L'abondance frugale, pour une nouvelle solidarité
Recension de l’ouvrage de Jean-Baptise de Foucauld (Éditions Odile Jacob – 2010)
Jean-Baptiste de Foucauld reprend des thèmes qui sont devenus familiers à ses lecteurs :
- faute d'avoir corrigé à temps les déséquilibres que l'on sentait monter, nous voilà confrontés au défi de résoudre trois crises en même temps. Celle du chômage et de l'exclusion d'abord. La crise écologique ensuite. Les retombées de la crise financière enfin. La solution est-elle dans la quête illusoire du « toujours plus » ? Sûrement pas. Mais elle ne viendra pas non plus du « toujours moins » de solidarité. Bien au contraire.
- les trois mots d'ordre de demain devront être sobriété, justice et créativité. « Plus de sobriété pour plus de justice et plus de créativité pour plus de sens » : voilà les principes de l'abondance frugale qui doit inspirer le nouveau Pacte civique à inventer ensemble pour sortir de l'ornière.
Ce livre, complémentaire des écrits de Patrick Viveret (Vers une sobriété heureuse), constitue une référence précieuse pour approfondir notre démarche vers un Pacte civique. Il permet en particulier : i) une relecture des crises que nous traversons au regard de nos besoins matériels, relationnels et spirituels et du temps respectif que nous leur consacrons*, ii) une réflexion sur la conjugaison de trois cultures, la résistance, la régulation, l'utopie, et sur l'importance respective que nous leur accordons, iii) un approfondissement de la conception de l'abondance frugale au miroir des problèmes d'emploi et d'exclusion que nous devons surmonter en priorité.

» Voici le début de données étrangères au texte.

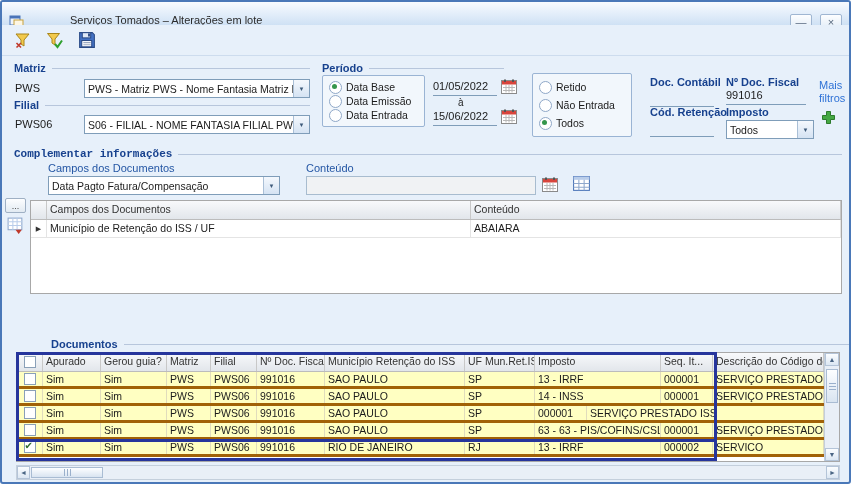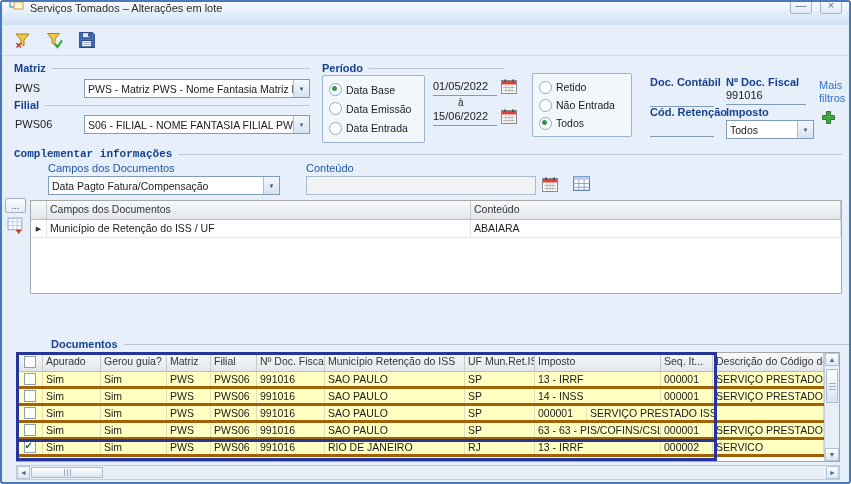"Serviços Tomados – Alterações em" .titlebar { align-items: flex-end -> flex-start; gap: none -> 40px }
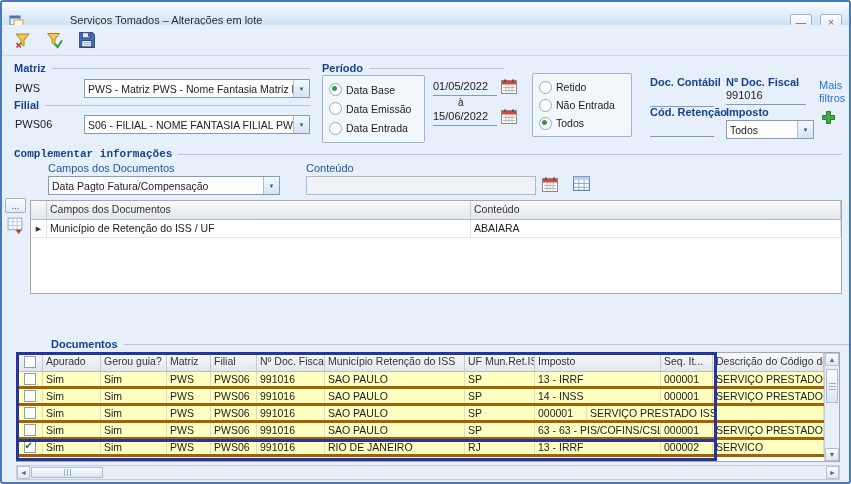"Data Base" div.gbox { height: 68px -> 52px }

Dans cet ouvrage, comme dans les précédents (en 1995, avec Denis Piveteau, Une société en quête de sens et, en 2002, Les 3 cultures du développement humain), l'auteur est lucide sur les nombreux obstacles se dressant sur notre route pour donner du sens au vivre ensemble. L’un des pièges les plus fréquents, lié aux risques électoraux qu’affronte régulièrement l’homme politique, est de voir celui-ci amené peu à peu à faire le contraire de ce qu’il promettait pour ne pas avoir assez approfondi et incarné le sens qu'il donnait à son action. « Un bon politique doit avoir sa vertu propre, sa cohérence... » (p.114) et exercer le pouvoir comme un service pour lequel on rend des comptes (p.66). En parallèle, la démocratie devient davantage une référence qu'une pratique, incapable d'être un espace où la participation du plus grand nombre est attendue et organisée. De même, il faut réfléchir à l'écart croissant entre les désirs et les moyens de les satisfaire (p.29), civiliser le capitalisme (p. 124), revisiter le pacte faustien passé avec le marché (p.23) et s’interroger pour savoir si le sens est subordonné au marché ou le marché au sens. En conséquence, l'auteur appelle à soutenir la recherche individuelle et collective de sens et à cultiver le patrimoine symbolique de l'humanité (p.37).
L'importance de la dimension spirituelle se retrouve aussi dans l'appel à l'ouverture sur les autres traditions spirituelles ou religieuses, sur les sciences, sur l'universel, « quelles que soient les remises en causes qui peuvent en résulter » (p.38). L’énergie spirituelle (produire des valeurs qui justifient la vie en commun, puis les appliquer) est à conjuguer avec l'énergie économique et politique (p. 112). Entre exigence et prudence, il est proposé de se référer à la culture trine présente dans l'Évangile : « celui-ci est dénonciation de l'injustice, de l'égoïsme, de la corruption ou de l'hypocrisie des puissants ; il est appel à une radicalité forte, celle du Royaume proche, mais dont la porte est étroite ; et, entre les deux, sachant que l'homme est ce qu'il est, qu'il progresse lentement, par à-coups, il admet que des règles du jeu social plus modéré soient fixées pour que les hommes puissent vivre ensemble » en faisant fructifier leurs talents... (p.119).
Dans la conclusion, intitulée Pour un Pacte civique de solidarité, Jean-Baptiste nous rappelle l'importance de mettre en œuvre une politique basée sur l'abondance frugale compte tenu des risques de différer ou de refuser les efforts collectifs (et de laisser filer notre dette publique) ou de s'en remettre à des solutions autoritaires. Il préconise donc des changements de nos comportements individuels, du mode de fonctionnement de nos organisations et de régulation de notre société « afin de réduire la place de l'avidité et de l'argent au profit d'une sagesse de vie ».
Marie-Françoise de Billy
* Dans le numéro du 29 avril 2010 de La Vie, dans une interview intitulée « Chaque être humain doit choisir et maîtriser son temps », JB de Foucauld revient sur « la réappropriation du temps par chacun et par tous » qui est tout aussi vital que la maîtrise du changement climatique (p.13).